Today in space technology Honeywell announced the specifications of the networking equipment to be used in the Orion project.

For those of you that do not know what the Orion Project is all about let me explain. In the 60s and through to the mid 70s the US had a tremendous push to get a man on the moon before the then Soviet Union. To do this the National Aeronautics and Space Administration came up with a very daring and creative plan.  They were going to launch a vehicle into space that was capable of going to the moon, landing and then returning under its own power this was the Nova Project. This was what Dr. Wernher Von Braun believed anyway. It was a young engineer named Tom Dolan that looked over all of the data and concluded that it was impractical to try a direct ascent. He came up with an idea for the use of two space craft one to make the journey to the moon and one to land on the moon.  This was called Lunar Orbit Rendezvous [LOR] became the principal that would be used to send the first person to the moon and the Apollo program was born.
 

So what does this have to do with Orion? Well the new project is not based on the LOR concept but is closer to a third idea that was hatched back in the infancy of Apollo. This is the Earth Orbit Rendezvous [EOR] the way Orion will work is through the use of two separate launch vehicles. One will send the crew and Orion space craft into orbit while the second will carry the cargo. The two vehicles will meet up in high earth orbit and rendezvous, from there the boosters on the Orion and Cargo module [which will carry extra fuel for many missions] will send the two space craft on their way.  Once onsite at the moon; Orion will release a Lander capable of staying up to four weeks on the moon before returning and using LOR to return the crew and craft to Earth.
 
 

Orion is going to be built with some of the most state of the art communications and control features that are out. These include a COTS PowerPC 750 FX Processor running the Green Hills Integrity DO-178 real-time operating system [RTOS].  This same combination is used in the Boeing 787 flight-controls and seems to be a great fit for Orion.
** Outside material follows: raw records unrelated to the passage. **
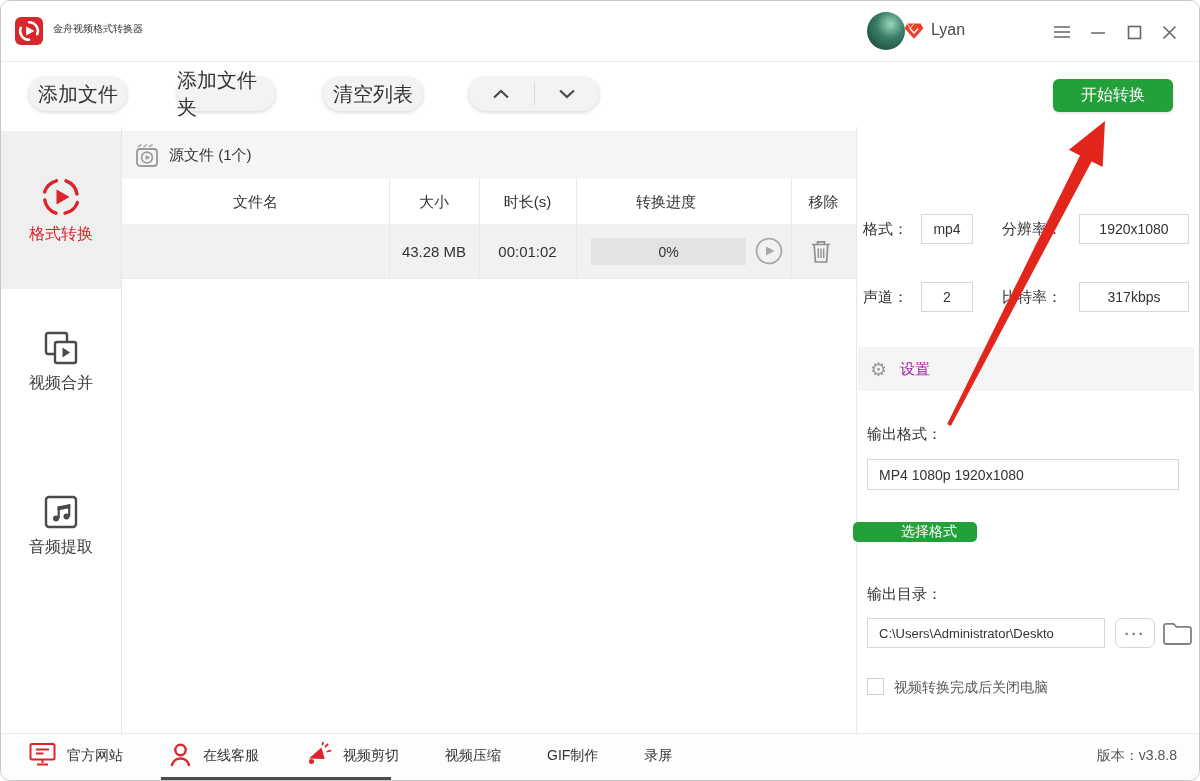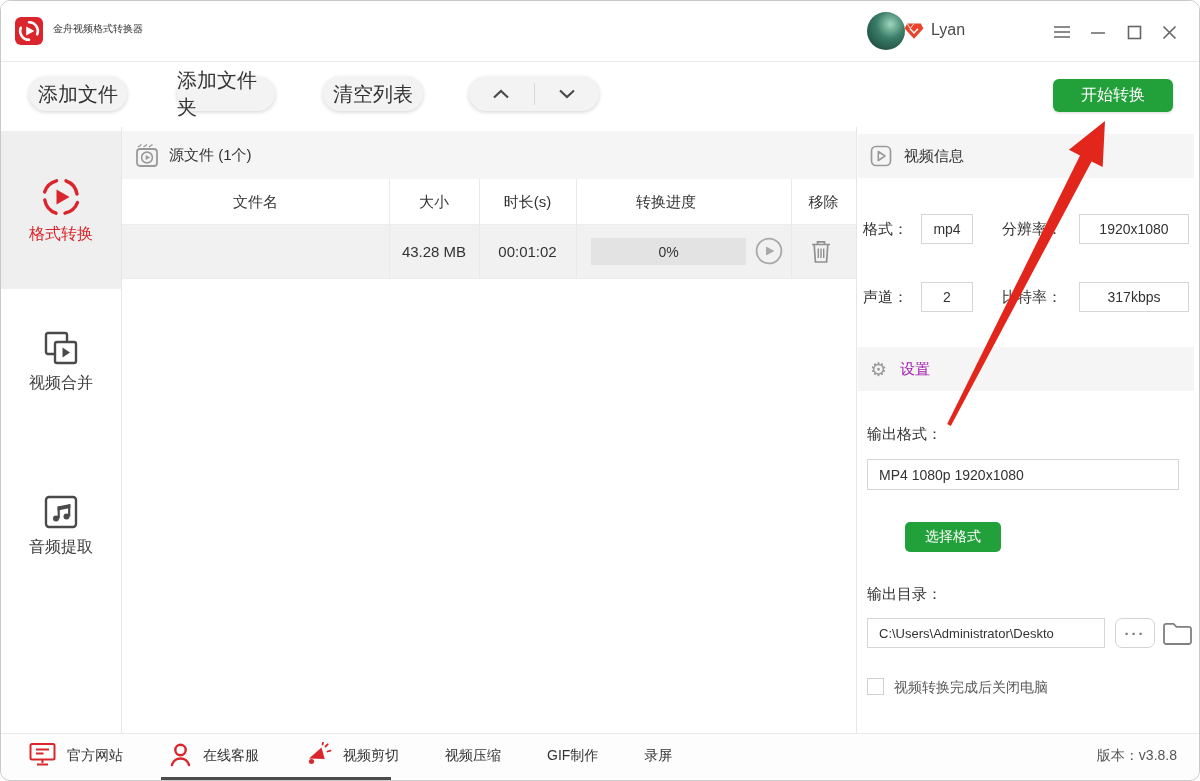--- a/index.html
+++ b/index.html
@@ -207,48 +207,39 @@
       <path d="M2 5.5 h18" stroke="#909090" stroke-width="1.7" fill="none"></path>
       <path d="M7.5 5.5 V2.8 h7 v2.7" stroke="#909090" stroke-width="1.7" fill="none"></path>
       <path d="M4.2 5.5 l1.2 17.5 h11.2 L17.8 5.5" stroke="#909090" stroke-width="1.7" fill="none"></path>
       <path d="M8.3 9.5 v9.5 M11 9.5 v9.5 M13.7 9.5 v9.5" stroke="#909090" stroke-width="1.4" fill="none"></path>
     </svg>
   </span>
   <div class="abs row-line"></div>
 
   <div class="abs panel-border"></div>
 
-  <div class="abs sec-bar" style="top:133px;">
-    <span style="margin-left:12px;display:flex;">
-      <svg width="22" height="22" viewBox="0 0 22 22">
-        <rect x="1.5" y="1.5" width="19" height="19" rx="4.5" fill="none" stroke="#9a9a9a" stroke-width="1.7"></rect>
-        <path d="M8.3 6.5 L15 11 L8.3 15.5 Z" fill="none" stroke="#9a9a9a" stroke-width="1.6" stroke-linejoin="round"></path>
-      </svg>
-    </span>
-    <span class="t">视频信息</span>
-  </div>
 
   <span class="abs flabel" style="left:862px;top:219px;">格式：</span>
   <div class="abs vbox" style="left:920px;top:213px;width:52px;height:30px;">mp4</div>
   <span class="abs flabel" style="left:1001px;top:219px;">分辨率：</span>
   <div class="abs vbox" style="left:1078px;top:213px;width:110px;height:30px;">1920x1080</div>
 
   <span class="abs flabel" style="left:862px;top:287px;">声道：</span>
   <div class="abs vbox" style="left:920px;top:281px;width:52px;height:30px;">2</div>
   <span class="abs flabel" style="left:1001px;top:287px;">比特率：</span>
   <div class="abs vbox" style="left:1078px;top:281px;width:110px;height:30px;">317kbps</div>
 
   <div class="abs sec-bar" style="top:346px;">
     <span class="gear-glyph">⚙</span>
     <span class="t2">设置</span>
   </div>
 
   <span class="abs flabel" style="left:866px;top:424px;">输出格式：</span>
   <div class="abs tbox" style="left:866px;top:458px;width:312px;height:31px;">MP4 1080p 1920x1080</div>
-  <div class="abs green-btn" style="left:904px;top:521px;width:96px;height:30px;">选择格式</div>
+  <div class="abs green-btn" style="left:852px;top:521px;width:96px;height:20px;padding-left:28px;">选择格式</div>
 
   <span class="abs flabel" style="left:866px;top:584px;">输出目录：</span>
   <div class="abs tbox" style="left:866px;top:617px;width:238px;height:30px;font-size:13px;">C:\Users\Administrator\Deskto</div>
   <div class="abs dots-btn">
       <span>···</span>
     </div>
   <span class="abs" style="left:1161px;top:618px;cursor:pointer;">
     <svg width="31" height="27" viewBox="0 0 31 27">
       <path d="M2 7 a2.2 2.2 0 0 1 2.2 -2.2 h7.3 l3 3 h12.3 a2.2 2.2 0 0 1 2.2 2.2 v12.8 a2.2 2.2 0 0 1 -2.2 2.2 h-22.6 a2.2 2.2 0 0 1 -2.2 -2.2 Z" fill="none" stroke="#808080" stroke-width="1.8"></path>
     </svg>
Further technology under the hood will include time-triggered Gigabit LAN, IPv4 external communications, fault tolerance, dissimilar backup, and auto navigation, docking and rendezvous. The need for automated systems to cover the tricky docking and rendezvous is great however as with in the early Gemini Program it has been shown that the US Astronaut core is more than up to the task if those automated systems fail. As such there were still be the options for manual override in the event of system failure.

Ray Crum, Orion program technical director, stated that the system will be designed to allow for modular upgrades and has an expected lifespan of 20-years.

I know the question that is coming; if this is the future of space travel for the next 20 years, why use IPv4? The answer is simpler than you think; it is a question of a polished product versus a new technology. IPv6 is new and not in full scale usage or acceptance. As such it is not something you want to place your critical data on. Bear in mind that the Orion is being designed to be upgraded; this is a critical factor in the design of the space craft. NASA wants to be able to quickly and easily swap out hardware. As such when IPv6 is more developed and in wider usage I am sure that Orion will begin using this standard.

Crum also talked about the need to stream HD video from the space craft back to Earth [Can you imagine the bandwidth needed for something like that? ]. The video will be used for public broadcasts and for research into areas to place the first settlements on the moon.

As a child growing up [and living in Florida] during the Apollo program I can remember the excitement and wonder created with each new flight. I hope that the Orion missions back to the moon can recapture that same wonder and excitement again.

We will be covering this and will be trying to get more information to you in the coming months [perhaps a visit to the Kennedy Space Center Launch Complex is in order].